Turkish speech corpora and recognition tools developed by porting SONIC: Towards multilingual speech recognition

  • Authors:
  • Özgül Salor;Bryan L. Pellom;Tolga Ciloglu;Mübeccel Demirekler

  • Affiliations:
  • Department of Electrical and Electronics Engineering, Middle East Technical University, 06531 Ankara, Turkey;The Center for Spoken Language Research, University of Colorado at Boulder, Boulder, CO 80309, USA;Department of Electrical and Electronics Engineering, Middle East Technical University, 06531 Ankara, Turkey;Department of Electrical and Electronics Engineering, Middle East Technical University, 06531 Ankara, Turkey

  • Venue:
  • Computer Speech and Language
  • Year:
  • 2007

Quantified Score

Hi-index 0.00

Visualization

Abstract

This paper presents work on developing speech corpora and recognition tools for Turkish by porting SONIC, a speech recognition tool developed initially for English at the Center for Spoken Language Research of the University of Colorado at Boulder. The work presented in this paper had two objectives: The first one is to collect a standard phonetically-balanced Turkish microphone speech corpus for general research use. A 193-speaker triphone-balanced audio corpus and a pronunciation lexicon for Turkish have been developed.
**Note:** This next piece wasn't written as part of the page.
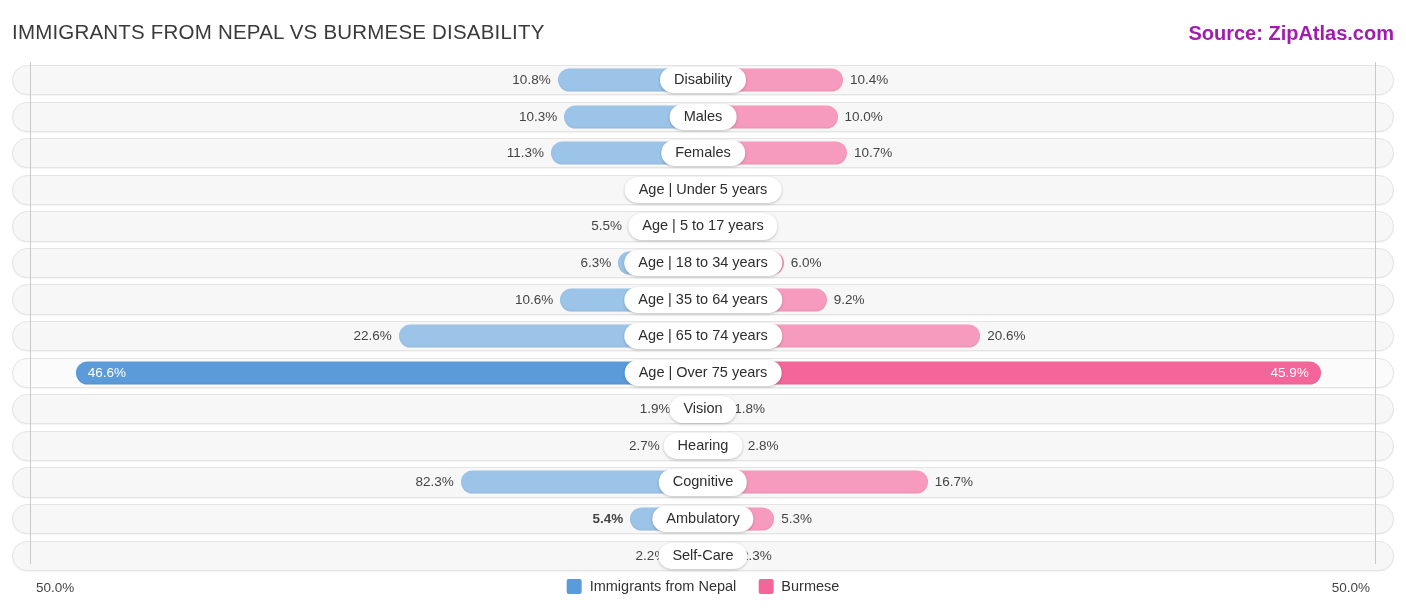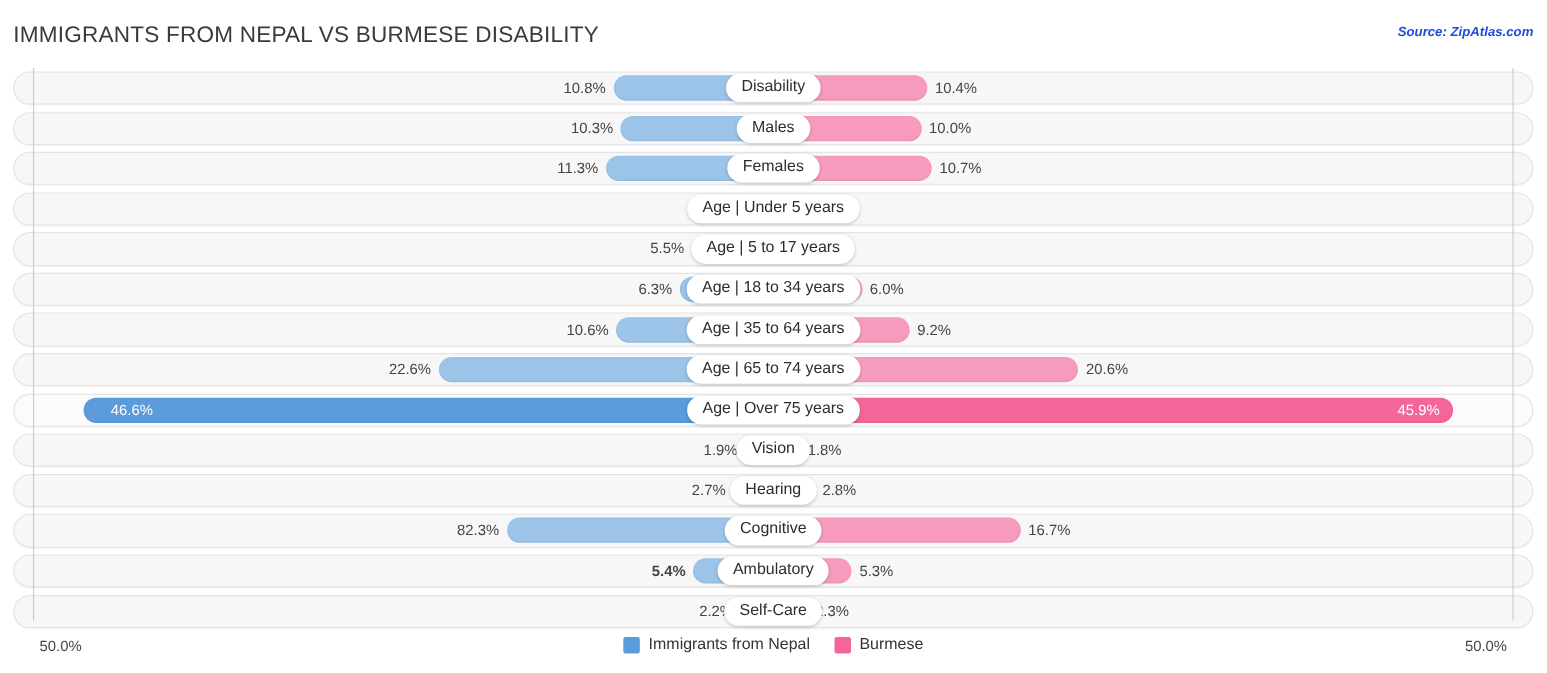"Source: ZipAtlas.com" .chart-source { color: #1d4ed8 -> #a21caf; font-size: 12px -> 20px; font-style: italic -> none }
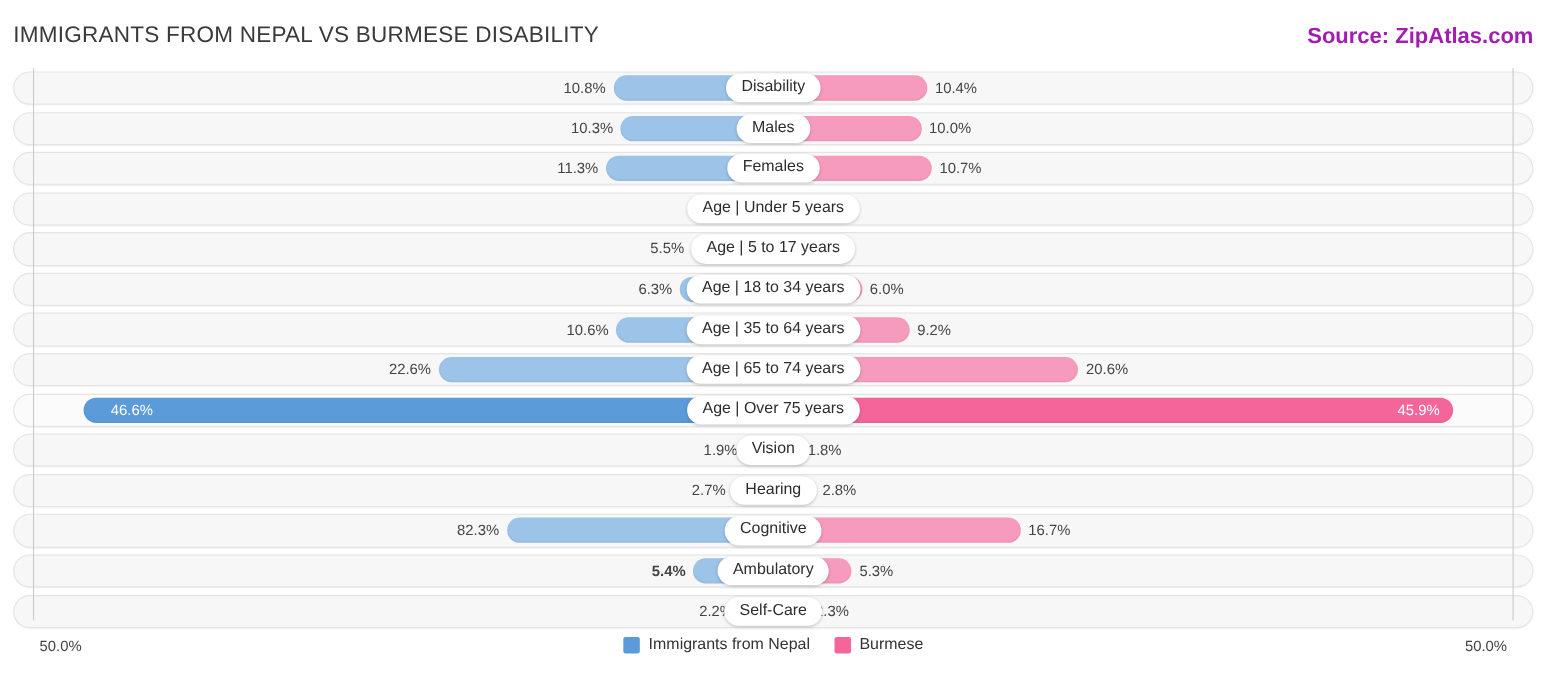"46.6%" .row.highlight .val.left-val, .row.highlight .val.right-val { margin-left: 13px -> none }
The corpus has been accepted for distribution by the Linguistic Data Consortium (LDC) of the University of Pennsylvania in October 2005, and it will serve as a standard corpus for Turkish speech researchers. The second objective was to develop speech recognition tools (a phonetic aligner and a phone recognizer) for Turkish, which provided a starting point for obtaining a multilingual speech recognizer by porting SONIC to Turkish. This part of the work was the first port of this particular recognizer to a language other than English; subsequently, SONIC has been ported to over 15 languages. Using the phonetic aligner developed, the audio corpus has been provided with word, phone and HMM-state level alignments. For the phonetic aligner, it is shown that 92.6% of the automatically labeled phone boundaries are placed within 20ms of manually labeled locations for the Turkish audio corpus. Finally, a phone recognition error rate of 29.2% is demonstrated for the phone recognizer.